_THE PROBLEM_
Repeat the records exactly, so that each line matches the original.

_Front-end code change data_
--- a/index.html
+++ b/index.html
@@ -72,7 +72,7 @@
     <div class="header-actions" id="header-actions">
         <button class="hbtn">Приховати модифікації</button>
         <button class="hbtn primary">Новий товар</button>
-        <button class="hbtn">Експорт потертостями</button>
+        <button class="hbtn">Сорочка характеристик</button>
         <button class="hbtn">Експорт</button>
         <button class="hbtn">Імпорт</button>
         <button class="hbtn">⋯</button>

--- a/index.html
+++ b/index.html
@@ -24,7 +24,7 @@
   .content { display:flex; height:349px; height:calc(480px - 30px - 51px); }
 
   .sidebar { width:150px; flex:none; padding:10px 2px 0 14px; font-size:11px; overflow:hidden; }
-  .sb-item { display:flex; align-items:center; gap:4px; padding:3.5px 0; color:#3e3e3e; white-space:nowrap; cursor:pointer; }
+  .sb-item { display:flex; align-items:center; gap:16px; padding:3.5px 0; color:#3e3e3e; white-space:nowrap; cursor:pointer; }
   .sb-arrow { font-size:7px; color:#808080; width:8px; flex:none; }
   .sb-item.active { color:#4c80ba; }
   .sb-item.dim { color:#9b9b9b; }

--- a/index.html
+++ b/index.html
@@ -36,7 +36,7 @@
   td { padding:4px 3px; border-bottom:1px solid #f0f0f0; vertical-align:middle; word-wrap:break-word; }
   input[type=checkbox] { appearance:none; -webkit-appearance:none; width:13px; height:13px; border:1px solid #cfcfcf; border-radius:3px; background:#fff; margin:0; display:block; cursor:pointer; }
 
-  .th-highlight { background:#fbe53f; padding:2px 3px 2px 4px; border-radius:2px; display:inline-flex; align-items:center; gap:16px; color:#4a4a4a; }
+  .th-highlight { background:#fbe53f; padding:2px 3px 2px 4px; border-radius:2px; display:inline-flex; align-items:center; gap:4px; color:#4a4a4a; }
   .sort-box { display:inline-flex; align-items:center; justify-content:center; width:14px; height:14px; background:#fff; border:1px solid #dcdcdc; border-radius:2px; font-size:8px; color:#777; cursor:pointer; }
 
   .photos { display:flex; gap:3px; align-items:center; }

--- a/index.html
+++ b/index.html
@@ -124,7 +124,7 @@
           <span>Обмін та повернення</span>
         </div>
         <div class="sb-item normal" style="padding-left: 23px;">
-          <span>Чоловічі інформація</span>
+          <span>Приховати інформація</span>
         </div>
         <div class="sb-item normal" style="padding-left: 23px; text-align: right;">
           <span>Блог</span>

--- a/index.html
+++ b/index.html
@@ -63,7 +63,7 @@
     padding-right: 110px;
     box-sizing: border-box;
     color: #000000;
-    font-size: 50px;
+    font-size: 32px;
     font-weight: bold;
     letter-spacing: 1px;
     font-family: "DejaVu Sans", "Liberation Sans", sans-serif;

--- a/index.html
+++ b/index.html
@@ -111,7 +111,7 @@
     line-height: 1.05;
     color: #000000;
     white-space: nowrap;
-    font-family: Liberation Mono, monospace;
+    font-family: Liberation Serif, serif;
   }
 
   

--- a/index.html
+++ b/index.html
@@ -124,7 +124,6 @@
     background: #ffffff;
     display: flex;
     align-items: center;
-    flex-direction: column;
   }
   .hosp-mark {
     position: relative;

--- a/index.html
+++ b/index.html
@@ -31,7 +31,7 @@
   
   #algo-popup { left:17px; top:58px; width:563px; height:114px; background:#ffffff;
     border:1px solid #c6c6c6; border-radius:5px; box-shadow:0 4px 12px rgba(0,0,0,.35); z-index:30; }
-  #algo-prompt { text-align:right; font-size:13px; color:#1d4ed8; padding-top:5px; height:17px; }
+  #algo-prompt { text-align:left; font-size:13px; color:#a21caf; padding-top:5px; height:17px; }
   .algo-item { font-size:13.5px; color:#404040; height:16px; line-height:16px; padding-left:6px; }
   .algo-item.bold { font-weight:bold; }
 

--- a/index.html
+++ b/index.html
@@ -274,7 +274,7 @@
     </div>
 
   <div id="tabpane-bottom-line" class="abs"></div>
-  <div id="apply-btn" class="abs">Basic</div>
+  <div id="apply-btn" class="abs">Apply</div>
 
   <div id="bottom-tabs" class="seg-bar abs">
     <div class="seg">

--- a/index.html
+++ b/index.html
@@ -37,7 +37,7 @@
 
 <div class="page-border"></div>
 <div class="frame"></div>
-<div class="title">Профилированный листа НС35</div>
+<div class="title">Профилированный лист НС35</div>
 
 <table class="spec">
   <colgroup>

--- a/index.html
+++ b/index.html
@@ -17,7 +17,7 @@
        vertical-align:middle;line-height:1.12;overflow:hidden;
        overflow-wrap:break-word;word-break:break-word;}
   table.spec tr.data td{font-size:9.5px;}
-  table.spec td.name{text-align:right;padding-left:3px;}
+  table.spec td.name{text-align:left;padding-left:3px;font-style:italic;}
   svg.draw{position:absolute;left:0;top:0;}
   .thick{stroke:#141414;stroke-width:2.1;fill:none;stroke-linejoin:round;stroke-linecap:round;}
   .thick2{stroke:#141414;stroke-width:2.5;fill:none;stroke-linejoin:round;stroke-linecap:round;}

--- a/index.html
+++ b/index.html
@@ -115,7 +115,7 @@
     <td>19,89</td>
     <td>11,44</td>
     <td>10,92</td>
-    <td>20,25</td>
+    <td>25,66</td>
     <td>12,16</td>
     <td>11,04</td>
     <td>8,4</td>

_YOUR RESPONSE_
--- a/index.html
+++ b/index.html
@@ -72,7 +72,7 @@
     <div class="header-actions" id="header-actions">
         <button class="hbtn">Приховати модифікації</button>
         <button class="hbtn primary">Новий товар</button>
-        <button class="hbtn">Експорт потертостями</button>
+        <button class="hbtn">Сорочка характеристик</button>
         <button class="hbtn">Експорт</button>
         <button class="hbtn">Імпорт</button>
         <button class="hbtn">⋯</button>

--- a/index.html
+++ b/index.html
@@ -24,7 +24,7 @@
   .content { display:flex; height:349px; height:calc(480px - 30px - 51px); }
 
   .sidebar { width:150px; flex:none; padding:10px 2px 0 14px; font-size:11px; overflow:hidden; }
-  .sb-item { display:flex; align-items:center; gap:4px; padding:3.5px 0; color:#3e3e3e; white-space:nowrap; cursor:pointer; }
+  .sb-item { display:flex; align-items:center; gap:16px; padding:3.5px 0; color:#3e3e3e; white-space:nowrap; cursor:pointer; }
   .sb-arrow { font-size:7px; color:#808080; width:8px; flex:none; }
   .sb-item.active { color:#4c80ba; }
   .sb-item.dim { color:#9b9b9b; }

--- a/index.html
+++ b/index.html
@@ -36,7 +36,7 @@
   td { padding:4px 3px; border-bottom:1px solid #f0f0f0; vertical-align:middle; word-wrap:break-word; }
   input[type=checkbox] { appearance:none; -webkit-appearance:none; width:13px; height:13px; border:1px solid #cfcfcf; border-radius:3px; background:#fff; margin:0; display:block; cursor:pointer; }
 
-  .th-highlight { background:#fbe53f; padding:2px 3px 2px 4px; border-radius:2px; display:inline-flex; align-items:center; gap:16px; color:#4a4a4a; }
+  .th-highlight { background:#fbe53f; padding:2px 3px 2px 4px; border-radius:2px; display:inline-flex; align-items:center; gap:4px; color:#4a4a4a; }
   .sort-box { display:inline-flex; align-items:center; justify-content:center; width:14px; height:14px; background:#fff; border:1px solid #dcdcdc; border-radius:2px; font-size:8px; color:#777; cursor:pointer; }
 
   .photos { display:flex; gap:3px; align-items:center; }

--- a/index.html
+++ b/index.html
@@ -124,7 +124,7 @@
           <span>Обмін та повернення</span>
         </div>
         <div class="sb-item normal" style="padding-left: 23px;">
-          <span>Чоловічі інформація</span>
+          <span>Приховати інформація</span>
         </div>
         <div class="sb-item normal" style="padding-left: 23px; text-align: right;">
           <span>Блог</span>

--- a/index.html
+++ b/index.html
@@ -63,7 +63,7 @@
     padding-right: 110px;
     box-sizing: border-box;
     color: #000000;
-    font-size: 50px;
+    font-size: 32px;
     font-weight: bold;
     letter-spacing: 1px;
     font-family: "DejaVu Sans", "Liberation Sans", sans-serif;

--- a/index.html
+++ b/index.html
@@ -111,7 +111,7 @@
     line-height: 1.05;
     color: #000000;
     white-space: nowrap;
-    font-family: Liberation Mono, monospace;
+    font-family: Liberation Serif, serif;
   }
 
   

--- a/index.html
+++ b/index.html
@@ -124,7 +124,6 @@
     background: #ffffff;
     display: flex;
     align-items: center;
-    flex-direction: column;
   }
   .hosp-mark {
     position: relative;

--- a/index.html
+++ b/index.html
@@ -31,7 +31,7 @@
   
   #algo-popup { left:17px; top:58px; width:563px; height:114px; background:#ffffff;
     border:1px solid #c6c6c6; border-radius:5px; box-shadow:0 4px 12px rgba(0,0,0,.35); z-index:30; }
-  #algo-prompt { text-align:right; font-size:13px; color:#1d4ed8; padding-top:5px; height:17px; }
+  #algo-prompt { text-align:left; font-size:13px; color:#a21caf; padding-top:5px; height:17px; }
   .algo-item { font-size:13.5px; color:#404040; height:16px; line-height:16px; padding-left:6px; }
   .algo-item.bold { font-weight:bold; }
 

--- a/index.html
+++ b/index.html
@@ -274,7 +274,7 @@
     </div>
 
   <div id="tabpane-bottom-line" class="abs"></div>
-  <div id="apply-btn" class="abs">Basic</div>
+  <div id="apply-btn" class="abs">Apply</div>
 
   <div id="bottom-tabs" class="seg-bar abs">
     <div class="seg">

--- a/index.html
+++ b/index.html
@@ -37,7 +37,7 @@
 
 <div class="page-border"></div>
 <div class="frame"></div>
-<div class="title">Профилированный листа НС35</div>
+<div class="title">Профилированный лист НС35</div>
 
 <table class="spec">
   <colgroup>

--- a/index.html
+++ b/index.html
@@ -17,7 +17,7 @@
        vertical-align:middle;line-height:1.12;overflow:hidden;
        overflow-wrap:break-word;word-break:break-word;}
   table.spec tr.data td{font-size:9.5px;}
-  table.spec td.name{text-align:right;padding-left:3px;}
+  table.spec td.name{text-align:left;padding-left:3px;font-style:italic;}
   svg.draw{position:absolute;left:0;top:0;}
   .thick{stroke:#141414;stroke-width:2.1;fill:none;stroke-linejoin:round;stroke-linecap:round;}
   .thick2{stroke:#141414;stroke-width:2.5;fill:none;stroke-linejoin:round;stroke-linecap:round;}

--- a/index.html
+++ b/index.html
@@ -115,7 +115,7 @@
     <td>19,89</td>
     <td>11,44</td>
     <td>10,92</td>
-    <td>20,25</td>
+    <td>25,66</td>
     <td>12,16</td>
     <td>11,04</td>
     <td>8,4</td>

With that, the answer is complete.